#### INPUT
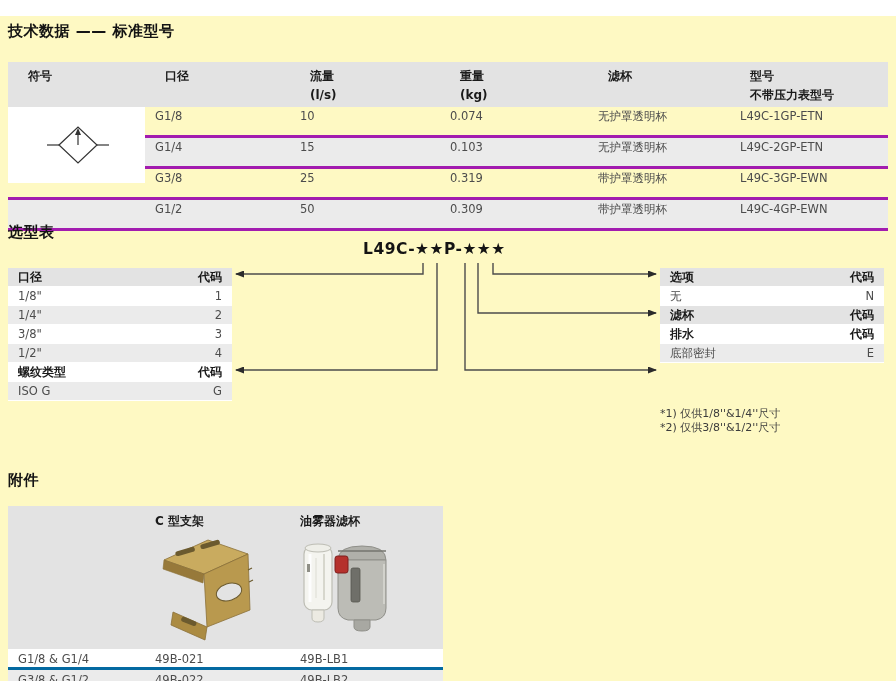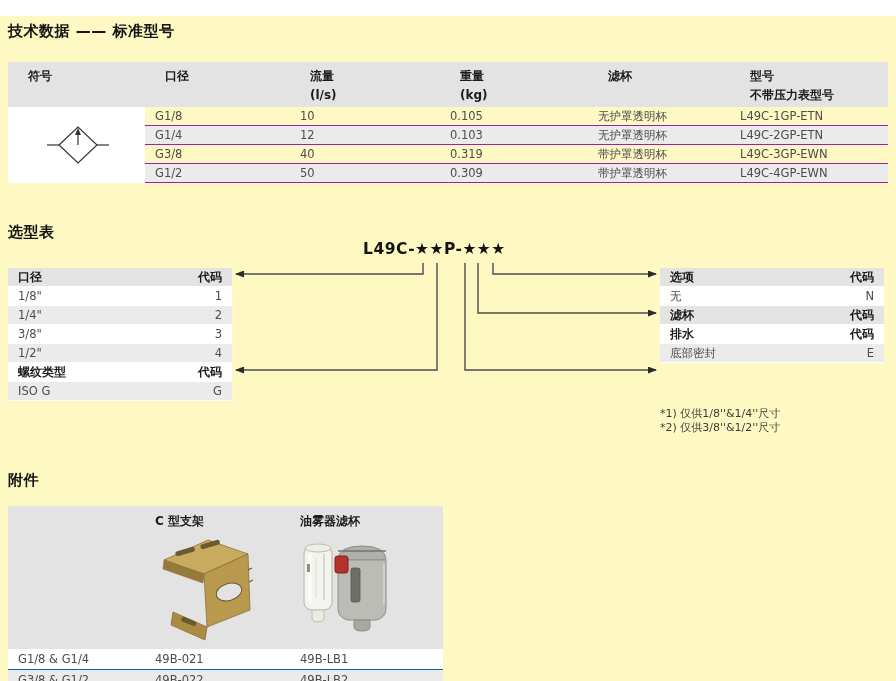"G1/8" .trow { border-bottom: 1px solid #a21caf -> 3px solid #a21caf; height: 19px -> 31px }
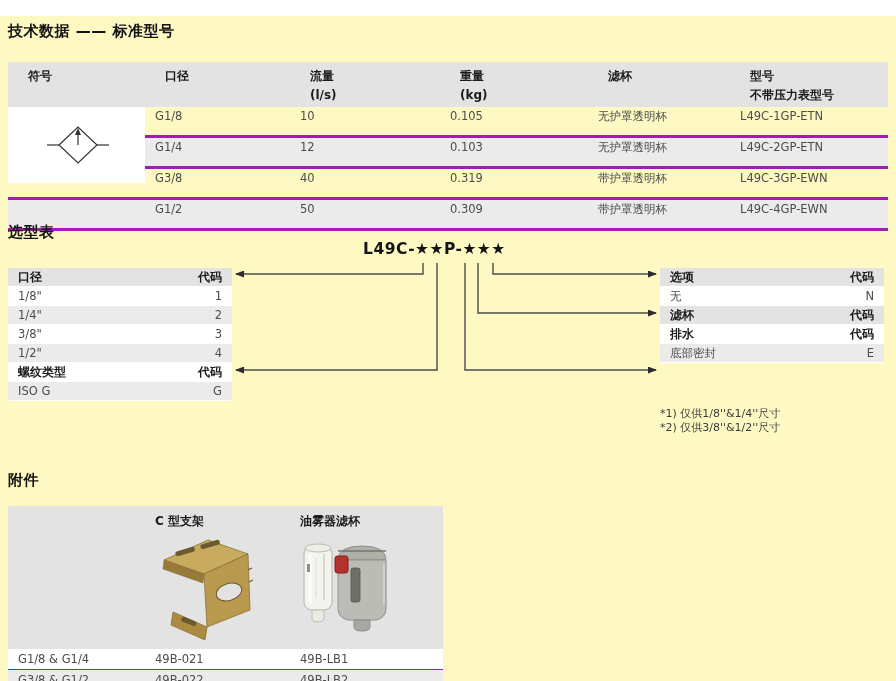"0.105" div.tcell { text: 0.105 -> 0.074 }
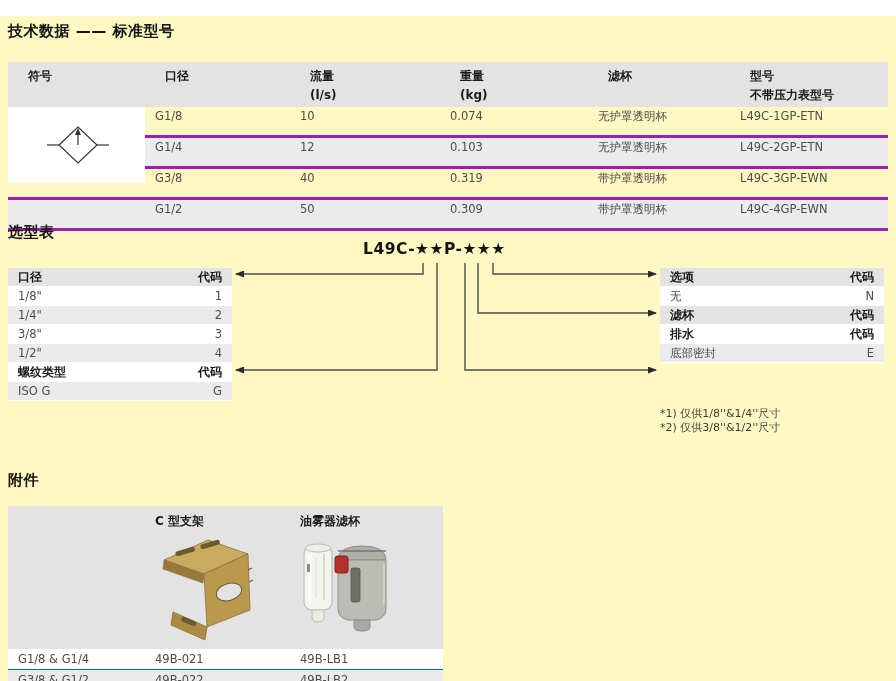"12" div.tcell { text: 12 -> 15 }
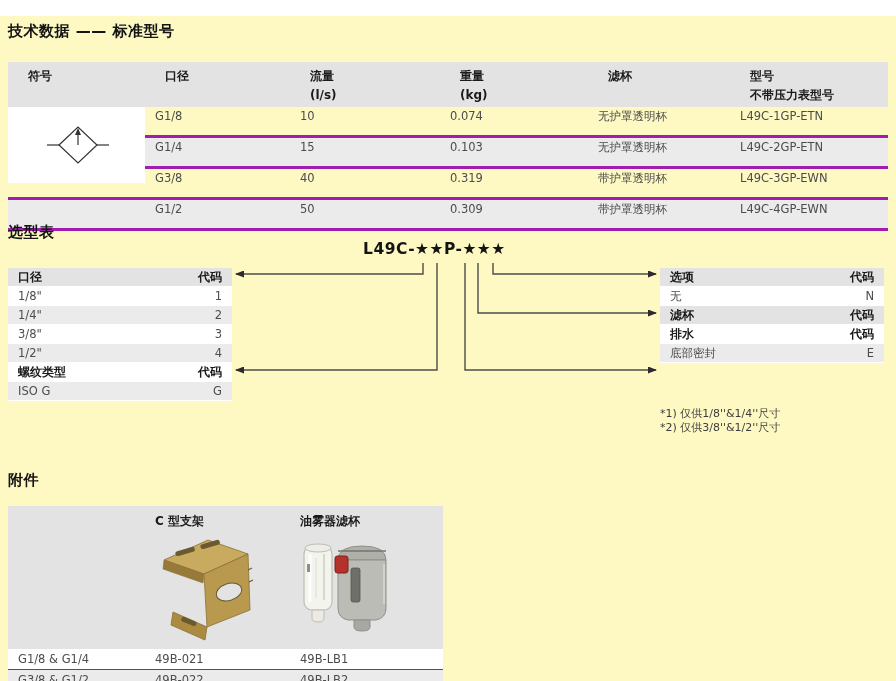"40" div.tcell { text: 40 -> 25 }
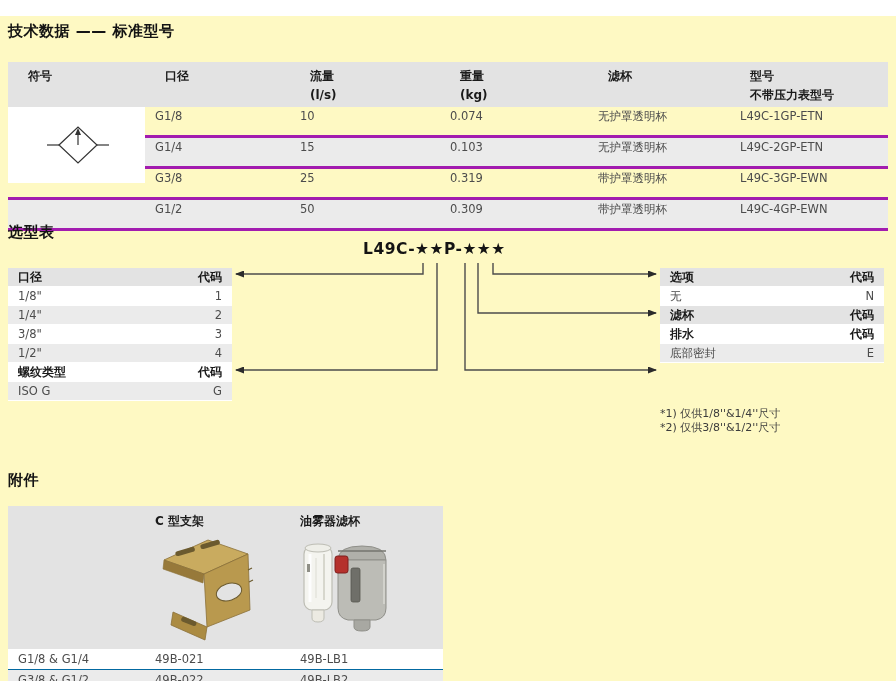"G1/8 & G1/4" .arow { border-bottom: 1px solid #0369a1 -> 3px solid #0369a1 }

#### WHAT THE TASK REQUIRES
The required output is the span of lines from the line with "text: 12 ->" through the final line of the listing above, reproduced exactly, minus the pictures.

#### REPLY TO THE EXERCISE
"12" div.tcell { text: 12 -> 15 }
"40" div.tcell { text: 40 -> 25 }
"G1/8 & G1/4" .arow { border-bottom: 1px solid #0369a1 -> 3px solid #0369a1 }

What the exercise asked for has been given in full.